Marcos & Marcia

 Viagem à República Tcheca (dezembro/2005 - janeiro/2006)


Primavera de Praga

O medo diminuiu e a liberdade política e artística aumentou na Tchecoslováquia dos anos 60. Mudanças ocorreram no comitê central do partido comunista. Alexander Dubcek, um comunista eslovaco que não era muito conhecido na época, tornou-se primeiro secretário do partido comunista. Ludvik Svoboda tornou-se o presidente da Tchecoslováquia.

Dubcek começou a reformar todos os aspectos da vida no país. Na verdade ele estava apenas dando o carimbo oficial nas mudanças de base que já vinham ocorrendo. Não demorou para que jazz, clubs de rock, mini-saias e outros símbolos do imperalismo ocidental começassem a aparecer em todos os lugares mas, especialmente, em Praga onde a cultura prosperava.

As reformas que propiciaram este crescimento da liberdade foram (nas palavras de Alexandr Dubcek) uma tentativa de criar "um socialismo humano", e vieram a ser conhecidas como a "Primavera de Praga". Este movimento também foi considerado terrivelmente ameaçador por aqueles no poder da União Soviética.

Na noite de 20 pra 21 de agosto de 1968, tropas do Pacto de Varsóvia (com excessão da Romania, que recusou a participar) invadiram a Tchecoslováquia, começando um período de 20 anos de ocupação e "normalização". Os soviéticos afirmaram que foram convidados a invadir o país por leais comunistas tchecoslovacos que solicitaram "urgente assistência fraternal contra a contra-revolução".
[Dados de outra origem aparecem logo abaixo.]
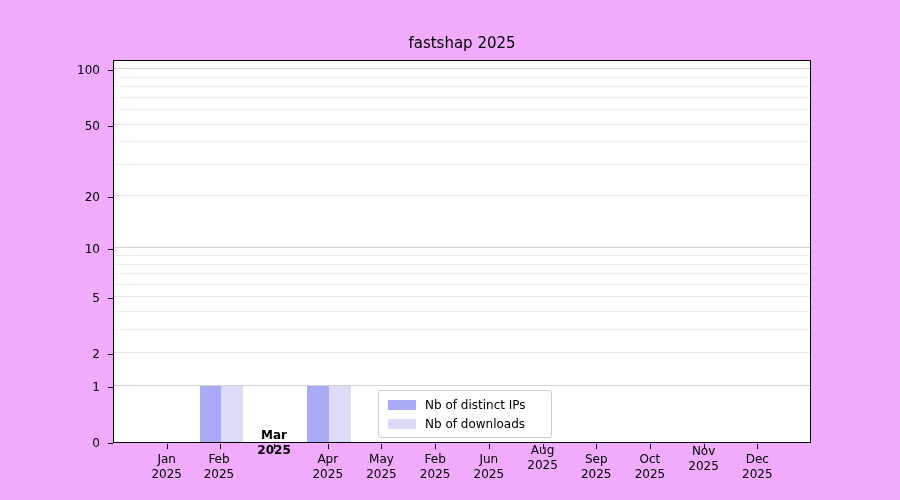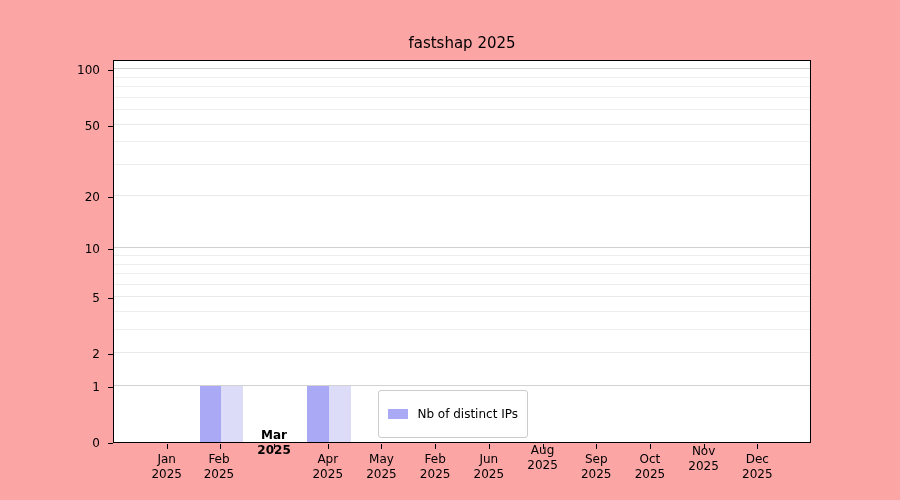--- a/index.html
+++ b/index.html
@@ -6,7 +6,7 @@
   html, body { width: 900px; height: 500px; background: #ffffff; overflow: hidden; }
   body { font-family: "DejaVu Sans", sans-serif; color: #000000; position: relative; }
 
-  .figure { position: absolute; left: 0; top: 0; width: 900px; height: 500px; background: #fca5a5; }
+  .figure { position: absolute; left: 0; top: 0; width: 900px; height: 500px; background: #f0abfc; }
 
   .chart-title {
     position: absolute;

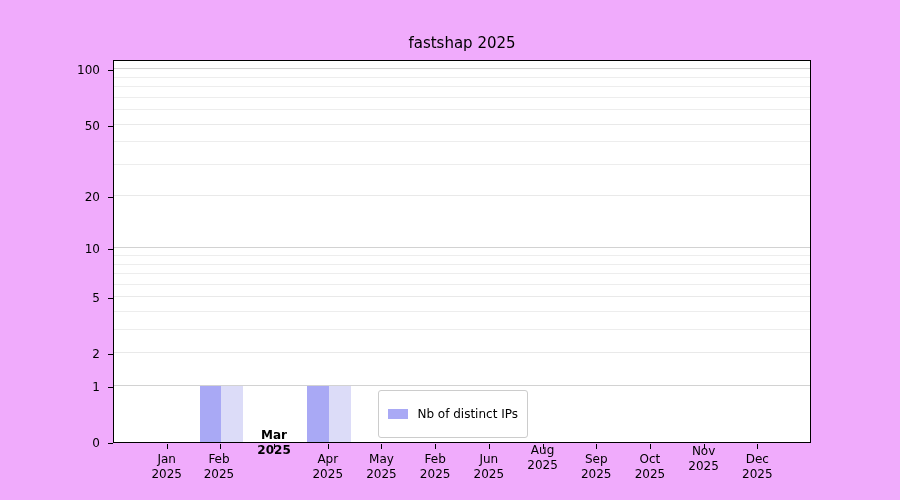--- a/index.html
+++ b/index.html
@@ -50,7 +50,7 @@
 
   .legend {
     position: absolute;
-    left: 378px; top: 390px; width: 150px; height: 48px;
+    left: 378px; top: 390px; width: 174px; height: 48px;
     background: rgba(255,255,255,0.85);
     border: 1px solid #cccccc;
     border-radius: 3px;

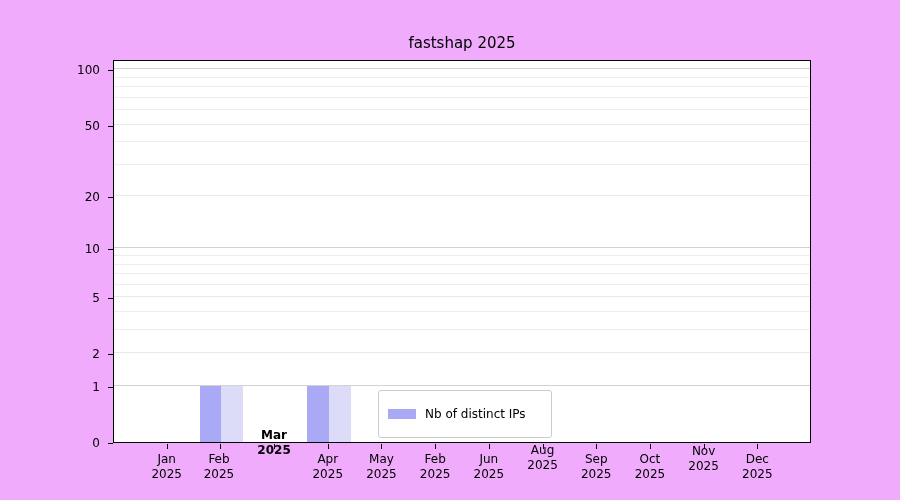--- a/index.html
+++ b/index.html
@@ -180,6 +180,10 @@
       <span class="legend-swatch" style="background: rgb(169, 169, 245);"></span>
       <span class="legend-label">Nb of distinct IPs</span>
     </div>
+    <div class="legend-entry">
+      <span class="legend-swatch" style="background: rgb(220, 220, 248);"></span>
+      <span class="legend-label">Nb of downloads</span>
+    </div>
   </div>
 
 </div>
O president Ludvik Svoboda foi à Moscou em 23 de agosto. Os resultados destas conversas foram resumidos por um memorando de Moscou, no qual a Tchecoslováquia concordava com a presença temporária das tropas soviéticas.

Por volta de 150.000 tchecos e eslovacos fugiram para o ocidente. Muitos dos que ficaram continuaram a protestar contra a invasão. Entre 1969 e 1970, milhares de pessoas foram removidas de seus trabalhos e, como era ilegal estar desempregado, a maioria da elite intelectual do país passou os próximos 20 anos lavando janelas ou chão, alimentando fornos de carvão ou vendendo vegetais ou jornais.

Os líderes bonzinhos dos anos 60 foram banidos e substituídos por radicais linha dura. O novo governo foi um dos mais repressivos de todo o bloco leste. O período seguinte de "normalização" durante os anos 70 e até metade dos anos 80 foi um tempo gélido e triste para a nação. Ativa oposição começou a se formar durante a ocupação de agosto de 1968 e cresceu num movimento underground durante os anos 70.

1977 viu a criaçao do movimento "Carta de 77", formado para monitorar e reportar internacionalmente abusos dos direitos humanos. Seus primeiros porta-vozes foram Vaclav Havel, Jan Patocka e Jiri Hajek. Eles e muitos outros grupos ativamente resistiram ao regime comunista e muitos sofreram longas penas na prisão devido a seus esforços.